Pull every line containing the word "number" from the records.

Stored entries

══════════

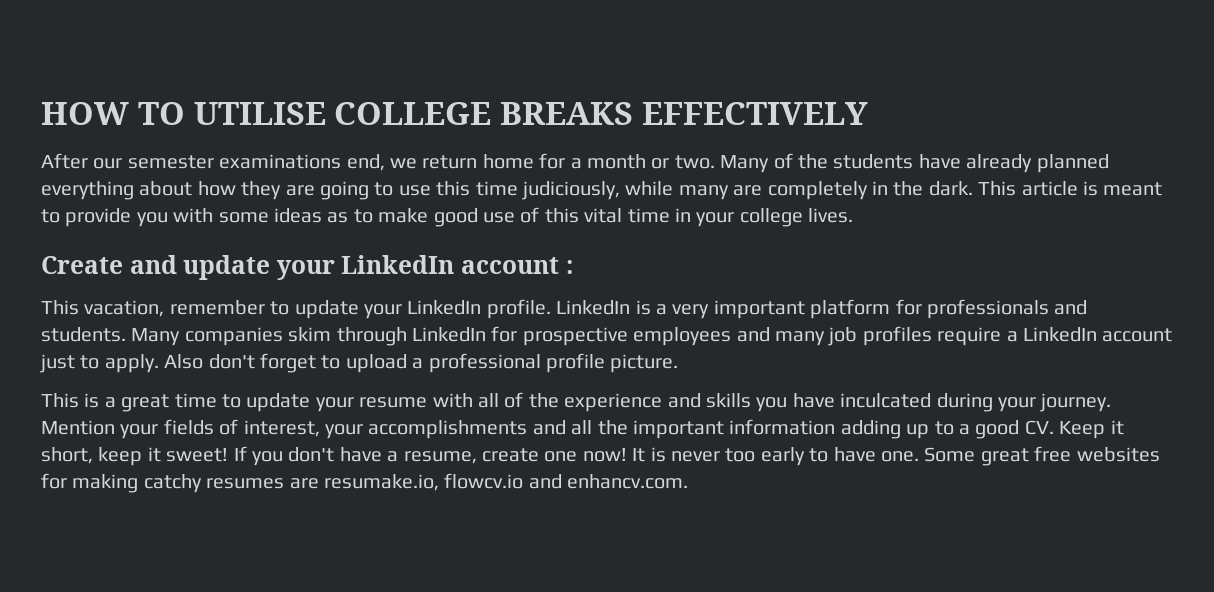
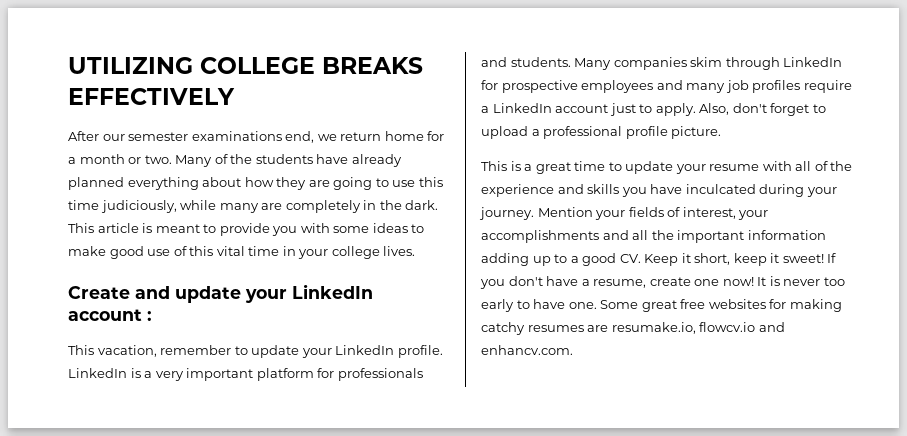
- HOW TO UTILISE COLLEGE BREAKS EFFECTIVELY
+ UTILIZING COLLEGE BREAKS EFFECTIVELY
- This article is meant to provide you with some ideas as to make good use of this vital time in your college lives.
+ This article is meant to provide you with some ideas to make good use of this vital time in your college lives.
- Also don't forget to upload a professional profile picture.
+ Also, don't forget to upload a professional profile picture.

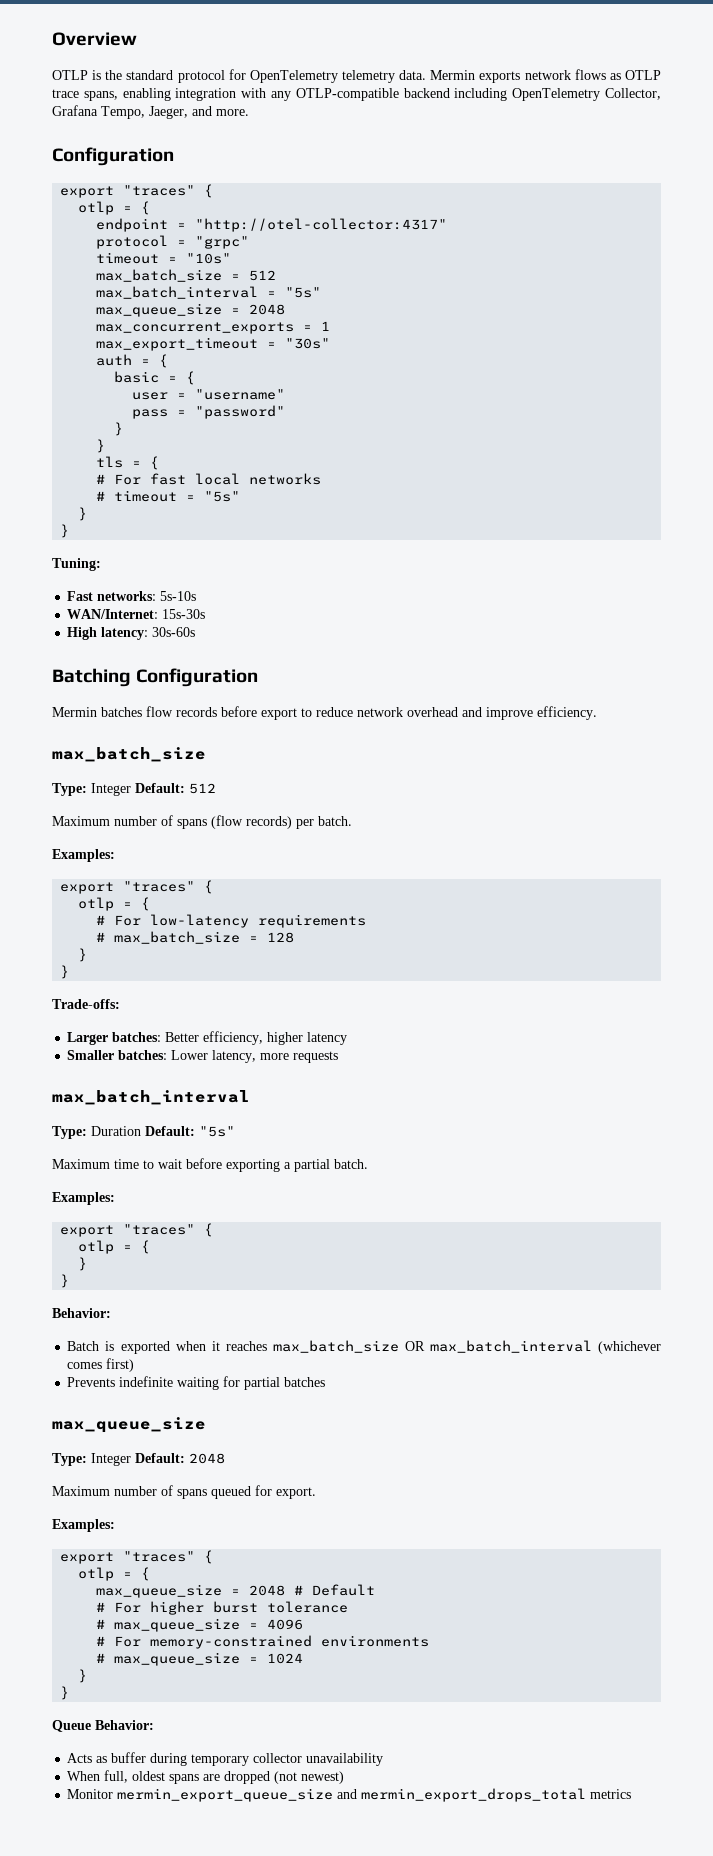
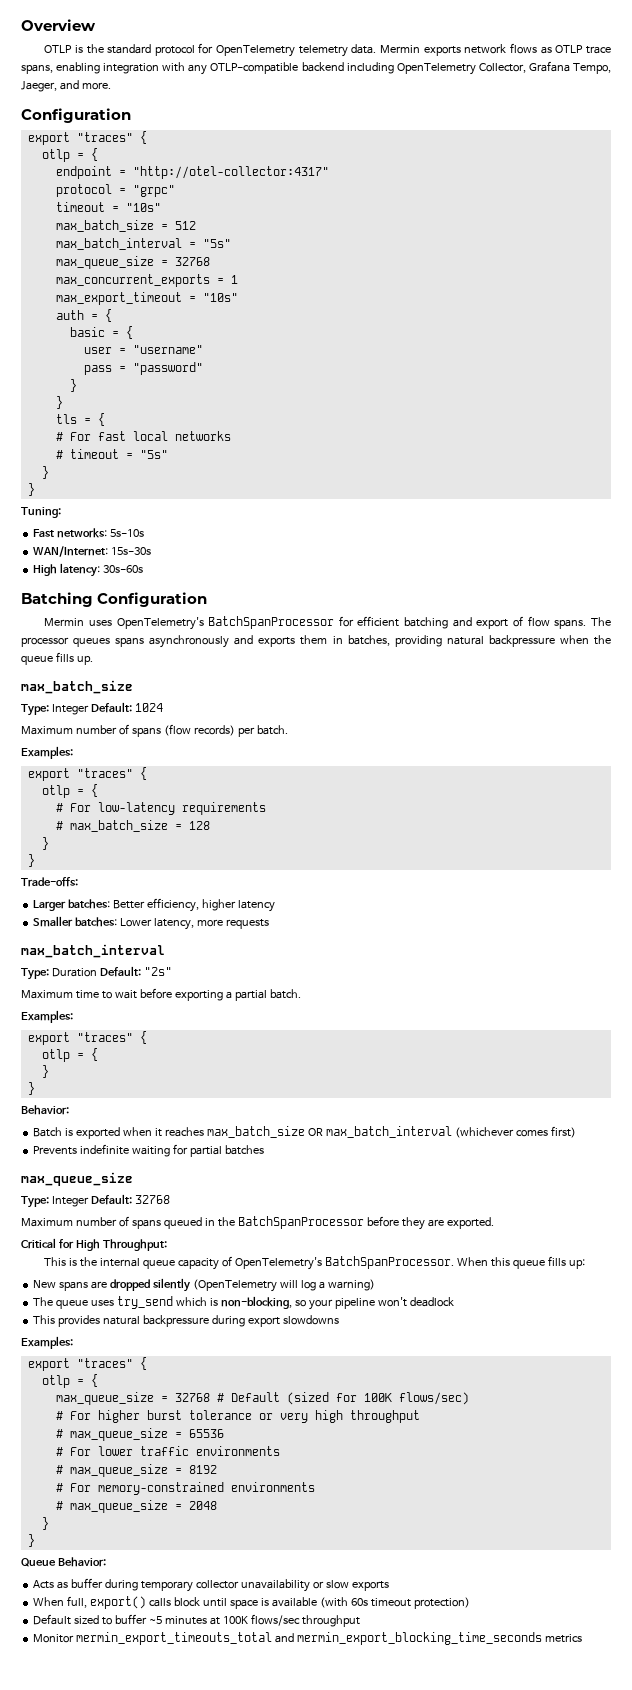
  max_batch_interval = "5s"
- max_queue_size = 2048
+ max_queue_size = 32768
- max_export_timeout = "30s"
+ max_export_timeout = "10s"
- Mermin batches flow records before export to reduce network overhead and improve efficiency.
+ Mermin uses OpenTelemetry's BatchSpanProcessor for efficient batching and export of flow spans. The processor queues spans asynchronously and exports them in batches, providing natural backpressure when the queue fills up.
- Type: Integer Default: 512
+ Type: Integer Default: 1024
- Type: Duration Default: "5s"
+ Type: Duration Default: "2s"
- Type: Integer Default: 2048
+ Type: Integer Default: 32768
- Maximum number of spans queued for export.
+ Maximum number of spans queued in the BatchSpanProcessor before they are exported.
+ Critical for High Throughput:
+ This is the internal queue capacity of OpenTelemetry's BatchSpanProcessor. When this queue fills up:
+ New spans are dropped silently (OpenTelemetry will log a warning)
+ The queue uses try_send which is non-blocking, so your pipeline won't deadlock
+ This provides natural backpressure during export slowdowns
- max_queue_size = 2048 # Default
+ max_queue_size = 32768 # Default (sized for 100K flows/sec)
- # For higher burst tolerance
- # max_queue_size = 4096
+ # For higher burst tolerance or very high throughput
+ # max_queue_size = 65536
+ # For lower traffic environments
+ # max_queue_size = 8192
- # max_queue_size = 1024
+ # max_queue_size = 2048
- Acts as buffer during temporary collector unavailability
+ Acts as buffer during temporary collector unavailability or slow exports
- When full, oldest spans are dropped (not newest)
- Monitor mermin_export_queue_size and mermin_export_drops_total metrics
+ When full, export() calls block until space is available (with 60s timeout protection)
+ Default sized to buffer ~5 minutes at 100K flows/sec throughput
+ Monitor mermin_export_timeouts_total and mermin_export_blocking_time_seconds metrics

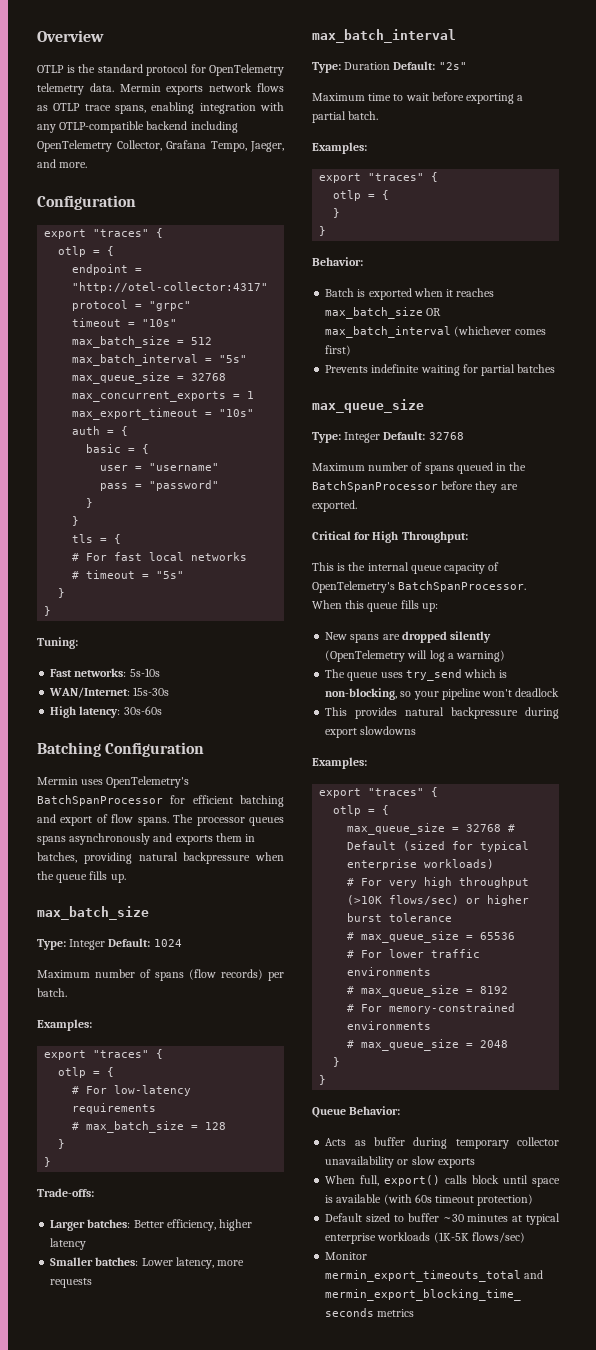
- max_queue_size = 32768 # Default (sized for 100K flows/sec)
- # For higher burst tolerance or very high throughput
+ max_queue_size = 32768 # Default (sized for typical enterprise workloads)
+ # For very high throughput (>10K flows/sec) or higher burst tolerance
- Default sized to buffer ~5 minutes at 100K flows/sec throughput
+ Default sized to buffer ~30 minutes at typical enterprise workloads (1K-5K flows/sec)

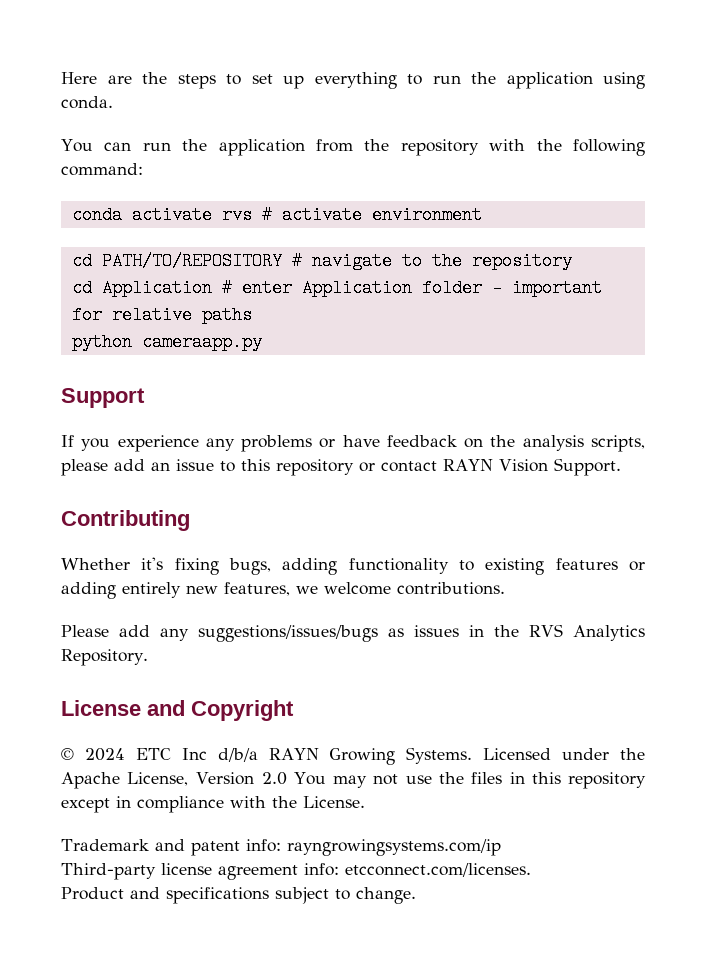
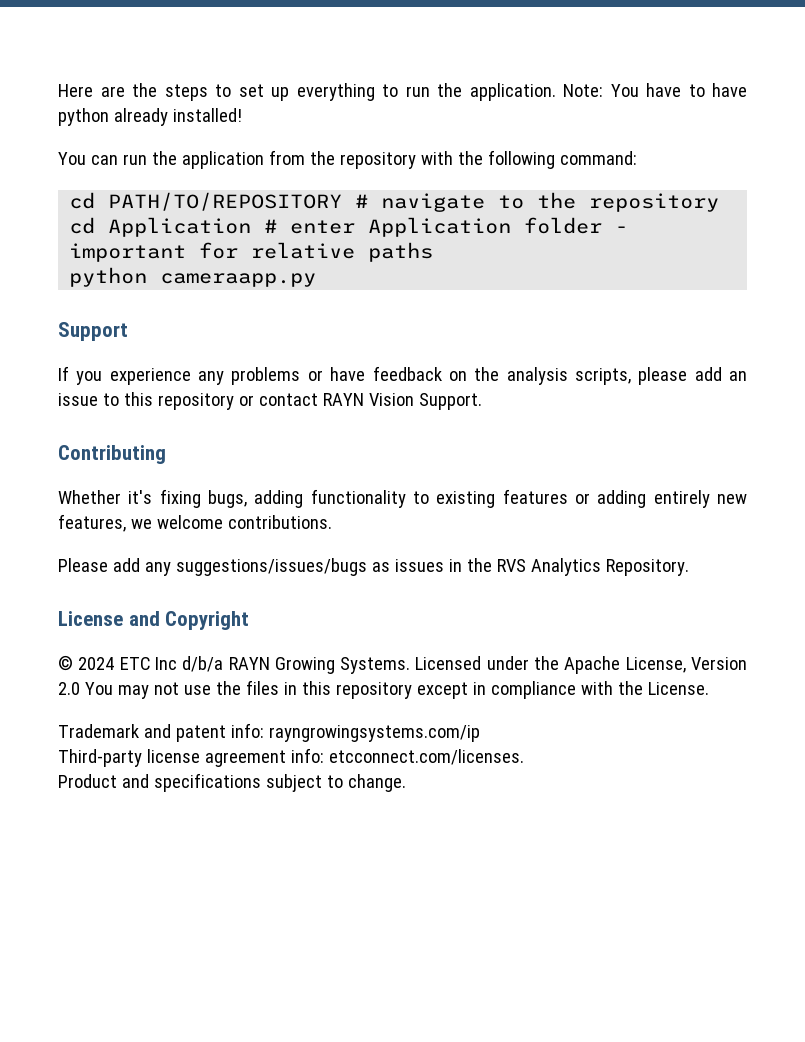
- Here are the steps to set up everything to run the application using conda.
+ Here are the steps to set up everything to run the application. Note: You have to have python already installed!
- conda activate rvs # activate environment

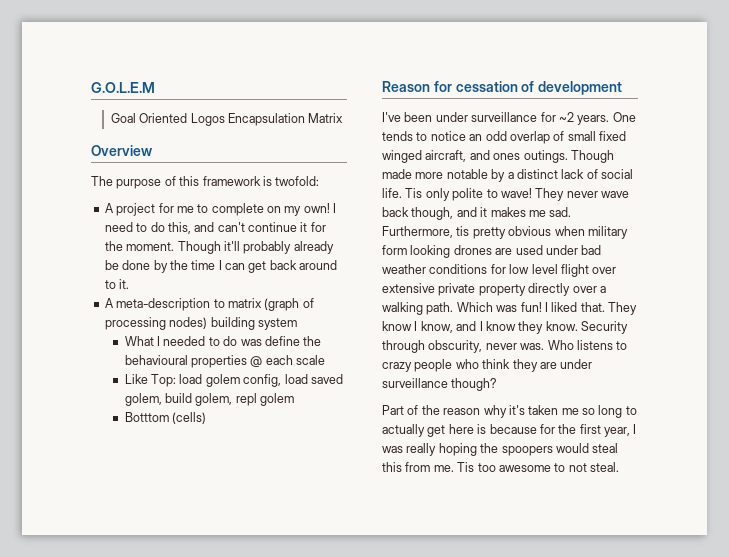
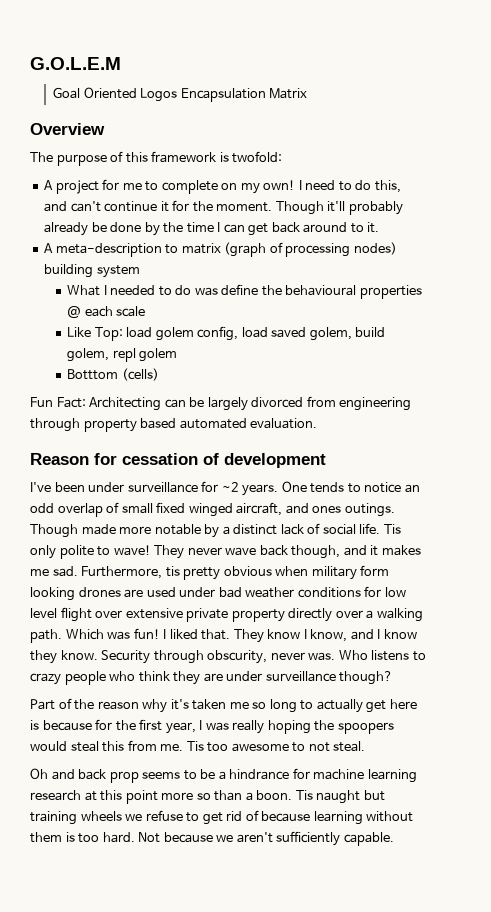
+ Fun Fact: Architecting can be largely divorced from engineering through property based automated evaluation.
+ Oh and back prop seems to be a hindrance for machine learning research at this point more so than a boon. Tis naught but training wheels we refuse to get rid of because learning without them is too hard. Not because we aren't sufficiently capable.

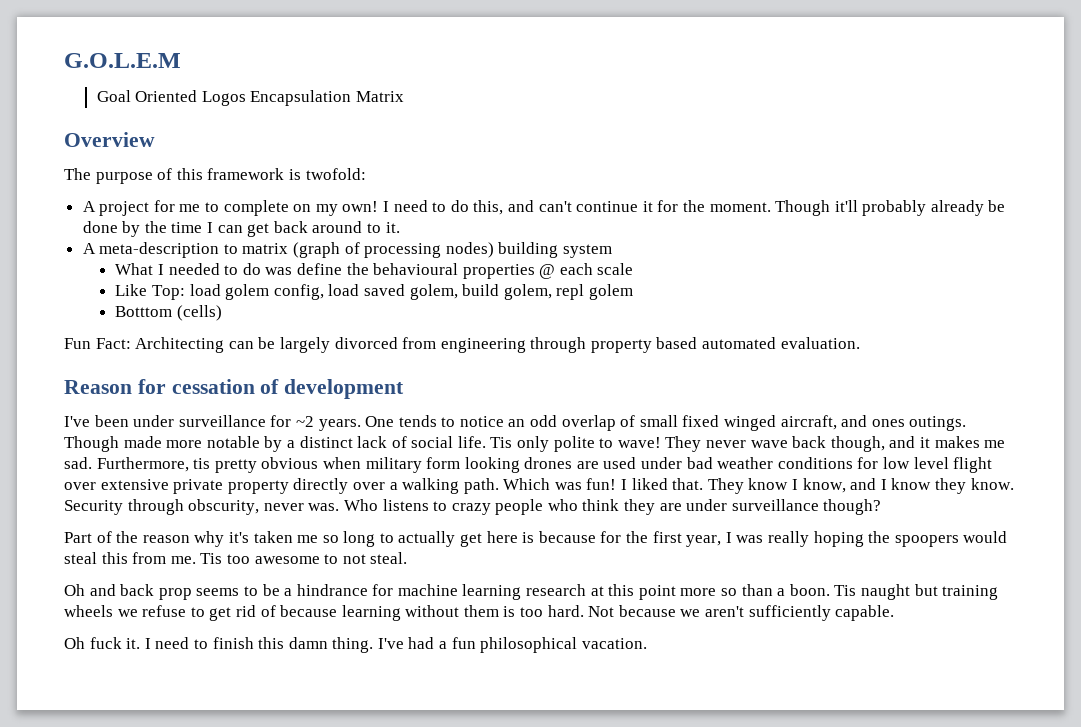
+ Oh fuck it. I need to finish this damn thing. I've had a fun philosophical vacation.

══════════

Result
- Maximum number of spans queued for export.
+ Maximum number of spans queued in the BatchSpanProcessor before they are exported.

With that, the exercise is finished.